Après des années d’insouciance et d’allégeance à un progrès meurtrier, nos deux investigateurs invectivent clairement leurs spectateurs pour leur conseiller vivement de s’ouvrir à la beauté du monde, où humains, animaux et végétaux devraient pouvoir cohabiter en paix et en harmonie. Pour pallier l’autodestruction dans laquelle l’humanité est profondément enracinée, qu’elle soit environnementale, sociale ou économique, il faut surtout que les États-Unis, en tant que première puissance mondiale, ouvrent les yeux sur l’éventail des modes de vie existants, sur le manque de confort de certaines populations (et le trop-plein de la leur) et surtout sur le rôle indispensable que joue la nature dans notre essence d’être vivant. L’un avec un « optimisme illuminé », comme il le qualifie lui-même, l’autre dans la peau d’un pessimiste en quête d’issues pour retrouver espoir, Moore et DiCaprio regardent tous deux leur pays d’origine avec gravité dans l’optique de provoquer, par un plaidoyer qui entend joindre l’acte à la parole, une vague d’insurrection pour enfin changer les choses.

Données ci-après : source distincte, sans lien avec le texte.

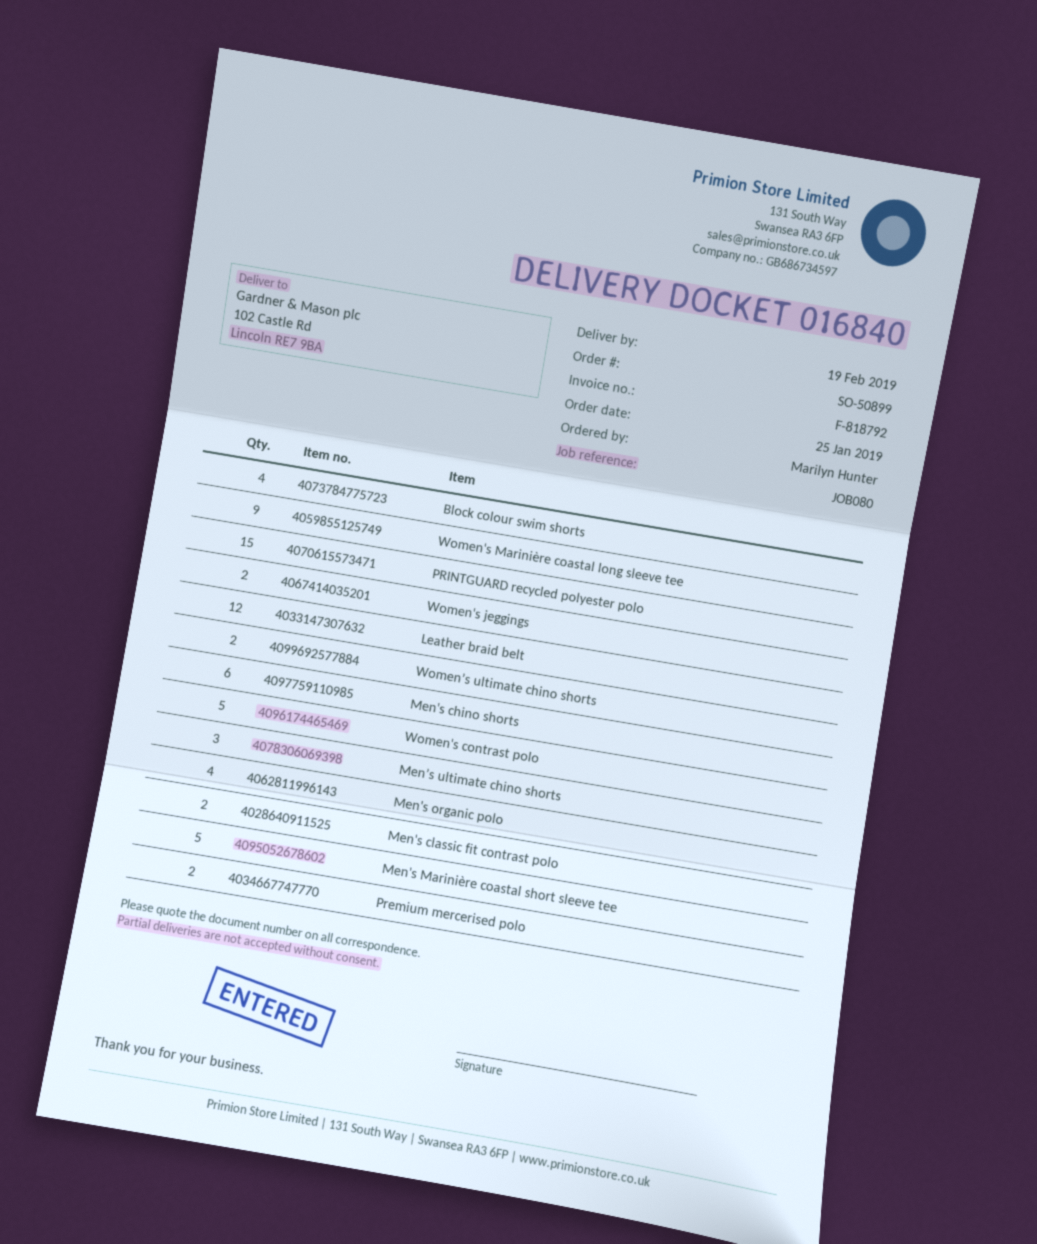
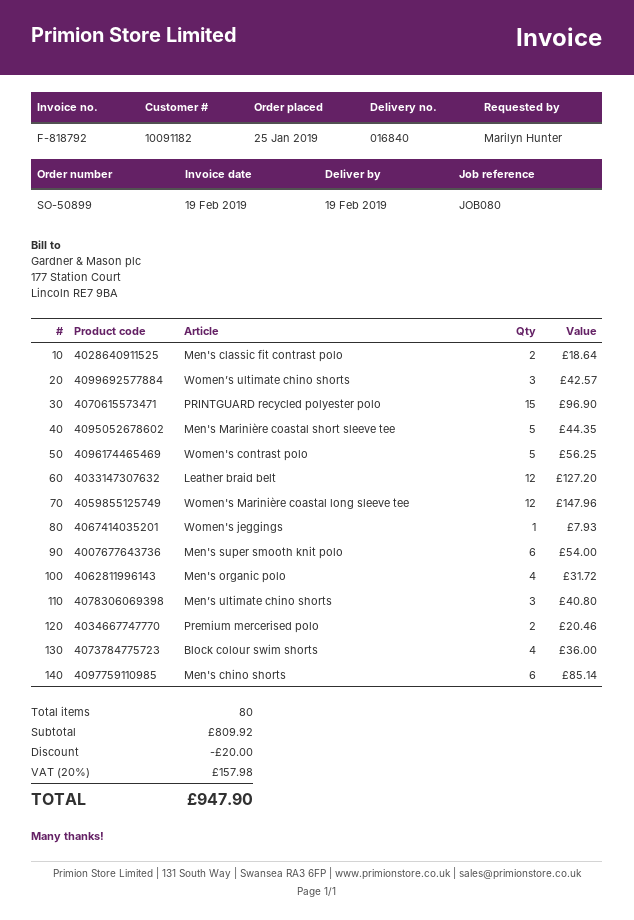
Women's Marinière coastal long sleeve tee: 9 -> 12
Women's jeggings: 2 -> 1
Women’s ultimate chino shorts: 2 -> 3
Men's super smooth knit polo: none -> 6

Comme le montre le tableau Le Jardin des délices de Jérôme Bosch, que DiCaprio décrit longuement pour souligner la décadence inhérente à la nature humaine, il s’agit surtout de ne pas sombrer dans un enfer créé de toutes pièces par les vices et les excès de notre espèce. Pour de nouveau accéder à un paradis perdu qui nous a échappé par pure vanité, il n’y a plus qu’une seule solution : s’armer d’un marteau et frapper de toute sa force de conviction jusqu’à faire tomber le système établi et les nombreux obstacles à nos libertés, à notre bonheur et à notre survie. En une seule et même voix, Moore et DiCaprio, chacun à leur façon, lancent donc un cri d’alarme aux habitants de la « Terre promise », qui se sont engoncés dans un confort destructeur et, dans leur indolence contagieuse, ont fini par contaminer leurs semblables. Pour que les États-Unis deviennent enfin le chef-lieu exemplaire d’un monde qui aura purgé ses peines et pourra de nouveau clamer des valeurs humanistes, les notions de rêve américain et de libéralisme restent aujourd’hui à reconstruire.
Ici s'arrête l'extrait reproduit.